**DATA TO USE**
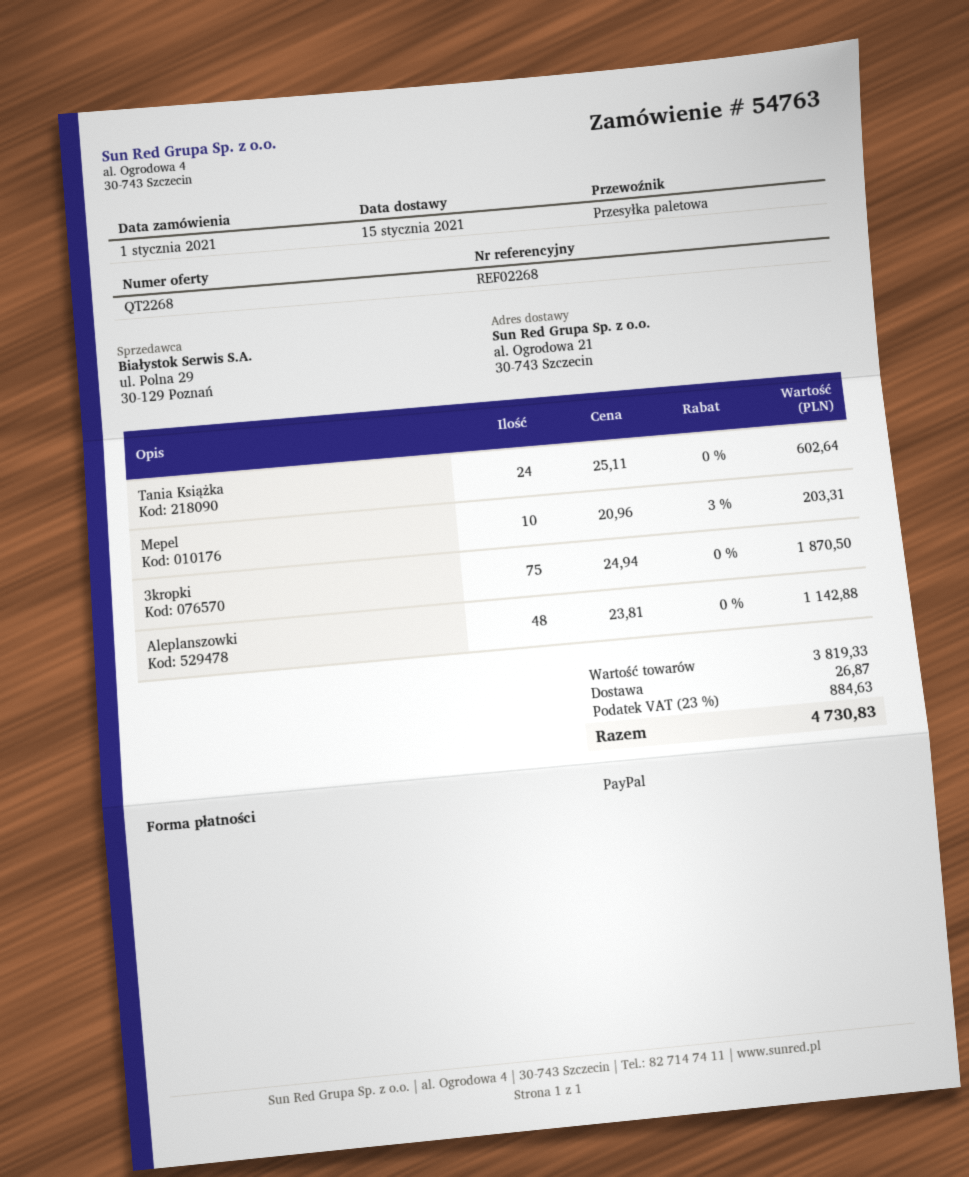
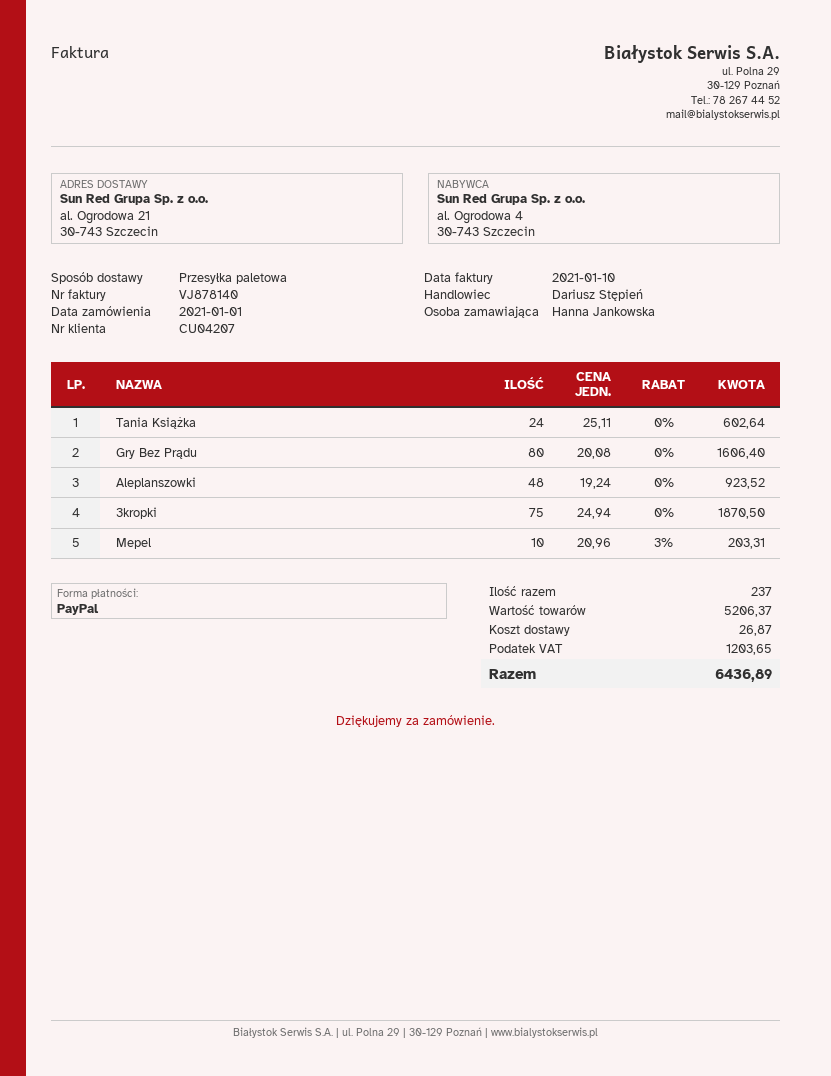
Aleplanszowki: 48 x 23.81 = 1142.88 -> 48 x 19.24 = 923.52
Gry Bez Prądu: none -> 80 x 20.08 = 1606.40
subtotal: 3819.33 -> 5206.37
tax: 884.63 -> 1203.65
total: 4730.83 -> 6436.89

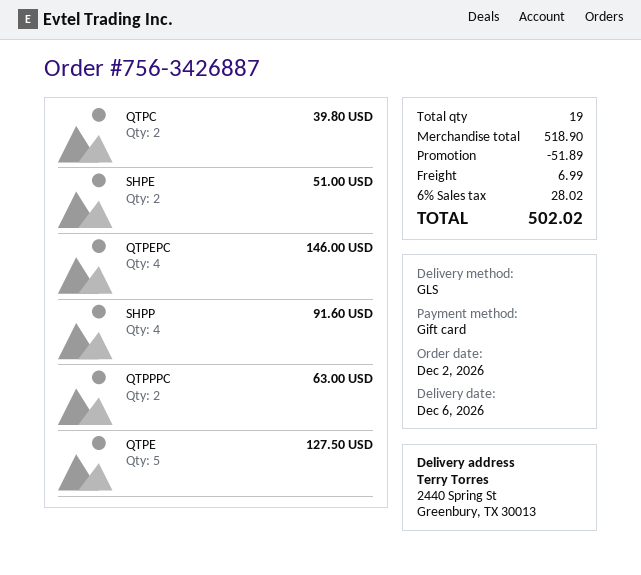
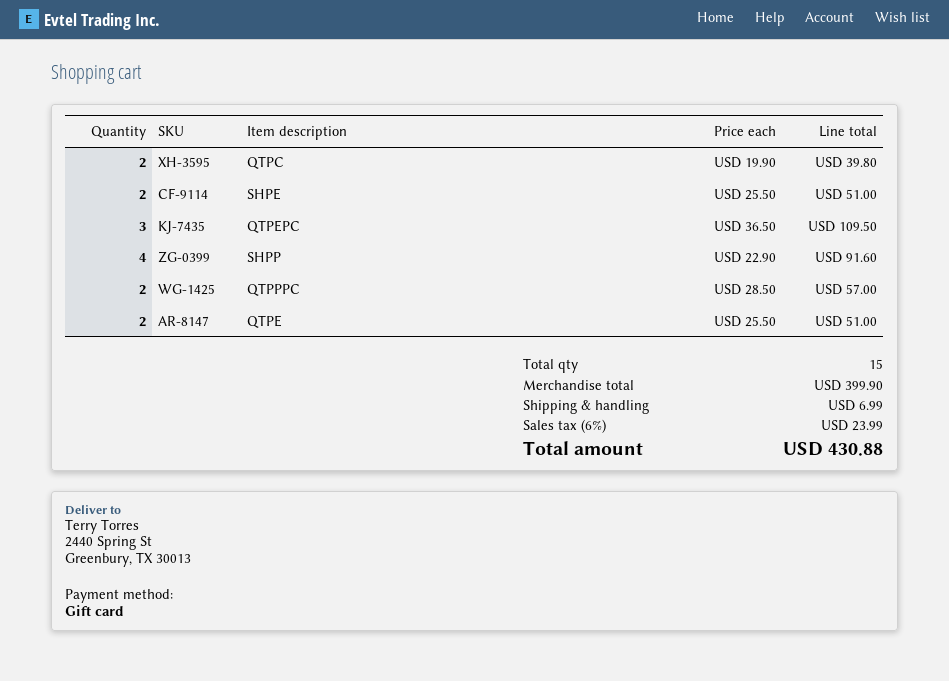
QTPEPC: 4 for 146.00 -> 3 for 109.50
QTPPPC: 2 for 63.00 -> 2 for 57.00
QTPE: 5 for 127.50 -> 2 for 51.00
total quantity: 19 -> 15
subtotal: 518.90 -> 399.90
discount: 51.89 -> none
tax: 6% = 28.02 -> 6% = 23.99
total: 502.02 -> 430.88

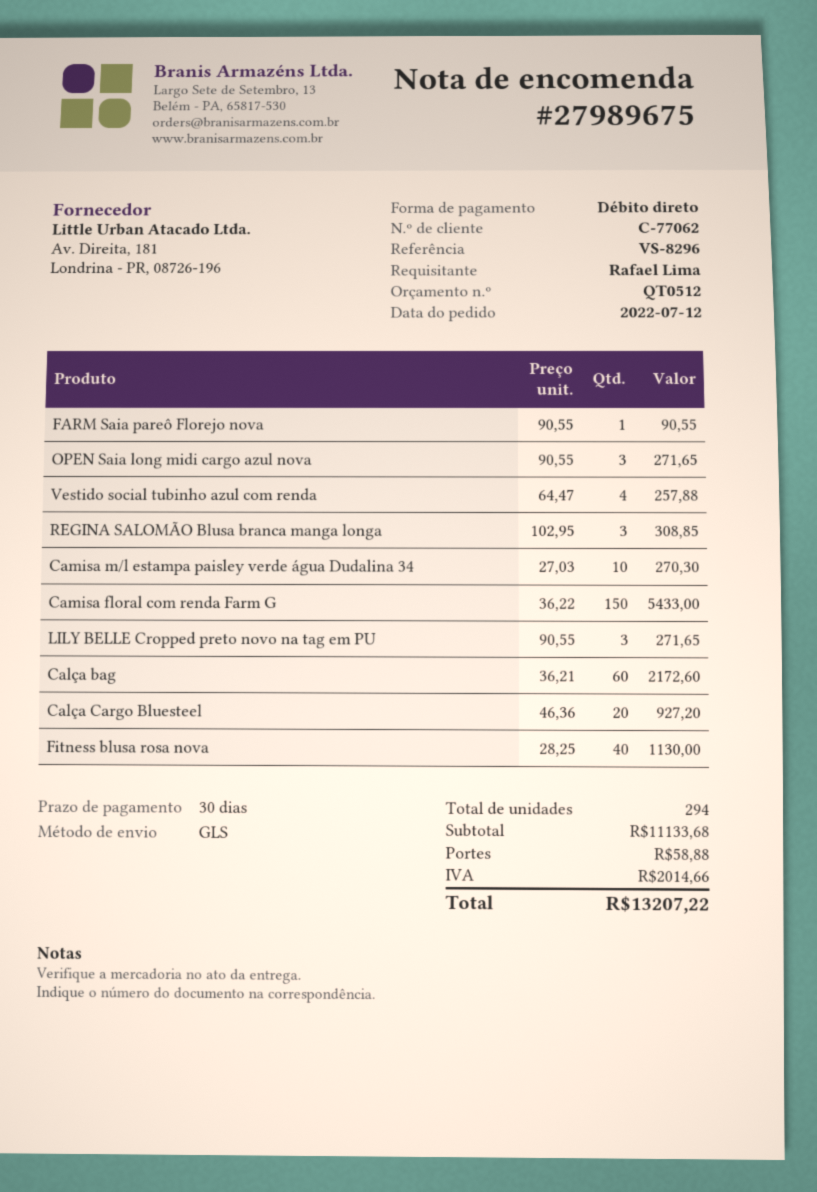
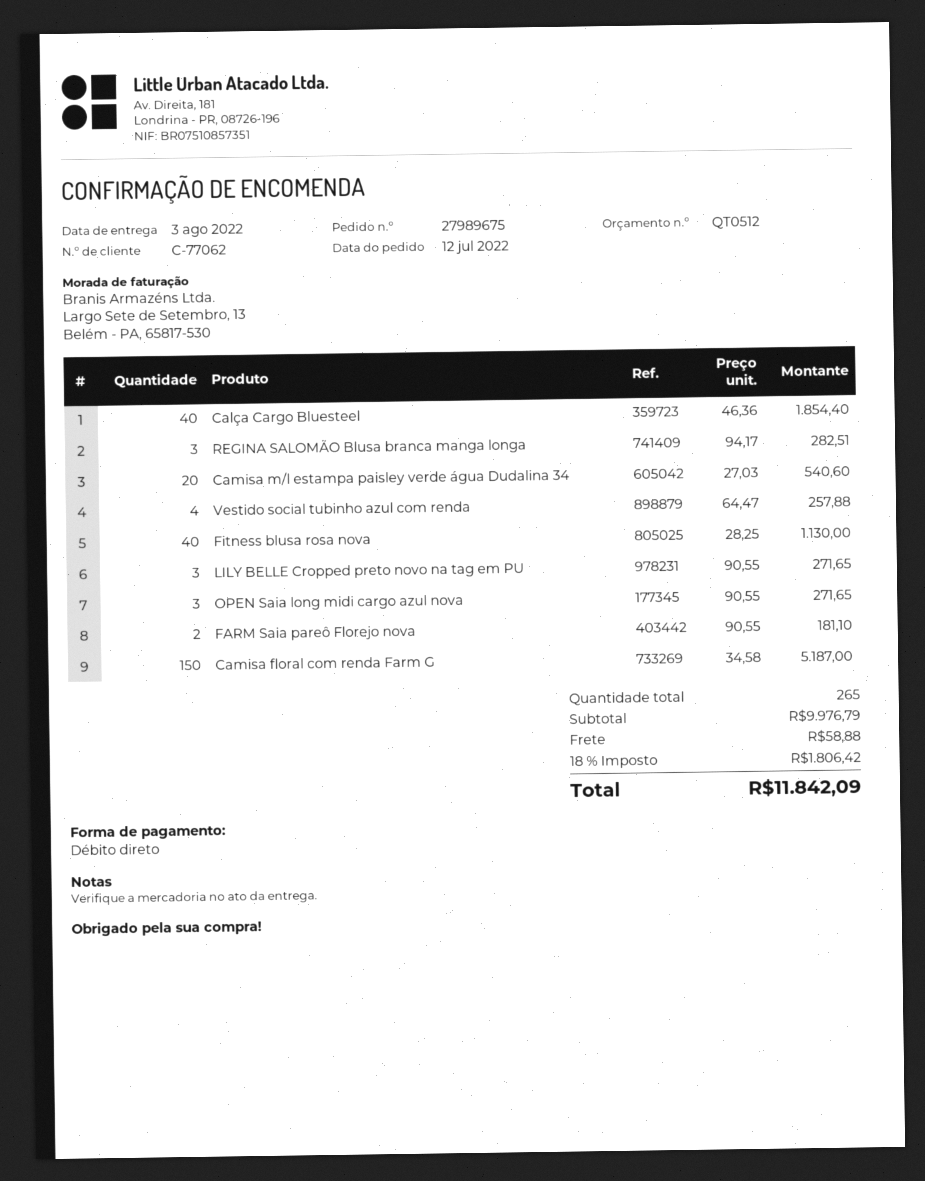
FARM Saia pareô Florejo nova: 1 x 90.55 = 90.55 -> 2 x 90.55 = 181.10
REGINA SALOMÃO Blusa branca manga longa: 3 x 102.95 = 308.85 -> 3 x 94.17 = 282.51
Camisa m/l estampa paisley verde água Dudalina 34: 10 x 27.03 = 270.30 -> 20 x 27.03 = 540.60
Camisa floral com renda Farm G: 150 x 36.22 = 5433.00 -> 150 x 34.58 = 5187.00
Calça bag: 60 x 36.21 = 2172.60 -> none
Calça Cargo Bluesteel: 20 x 46.36 = 927.20 -> 40 x 46.36 = 1854.40
total quantity: 294 -> 265
subtotal: 11133.68 -> 9976.79
tax: 2014.66 -> 1806.42
total: 13207.22 -> 11842.09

**WHAT TO DO**
Return every record exactly, leaving out the pictures.

**EXERCISE OUTPUT**
Aleplanszowki: 48 x 23.81 = 1142.88 -> 48 x 19.24 = 923.52
Gry Bez Prądu: none -> 80 x 20.08 = 1606.40
subtotal: 3819.33 -> 5206.37
tax: 884.63 -> 1203.65
total: 4730.83 -> 6436.89

QTPEPC: 4 for 146.00 -> 3 for 109.50
QTPPPC: 2 for 63.00 -> 2 for 57.00
QTPE: 5 for 127.50 -> 2 for 51.00
total quantity: 19 -> 15
subtotal: 518.90 -> 399.90
discount: 51.89 -> none
tax: 6% = 28.02 -> 6% = 23.99
total: 502.02 -> 430.88

FARM Saia pareô Florejo nova: 1 x 90.55 = 90.55 -> 2 x 90.55 = 181.10
REGINA SALOMÃO Blusa branca manga longa: 3 x 102.95 = 308.85 -> 3 x 94.17 = 282.51
Camisa m/l estampa paisley verde água Dudalina 34: 10 x 27.03 = 270.30 -> 20 x 27.03 = 540.60
Camisa floral com renda Farm G: 150 x 36.22 = 5433.00 -> 150 x 34.58 = 5187.00
Calça bag: 60 x 36.21 = 2172.60 -> none
Calça Cargo Bluesteel: 20 x 46.36 = 927.20 -> 40 x 46.36 = 1854.40
total quantity: 294 -> 265
subtotal: 11133.68 -> 9976.79
tax: 2014.66 -> 1806.42
total: 13207.22 -> 11842.09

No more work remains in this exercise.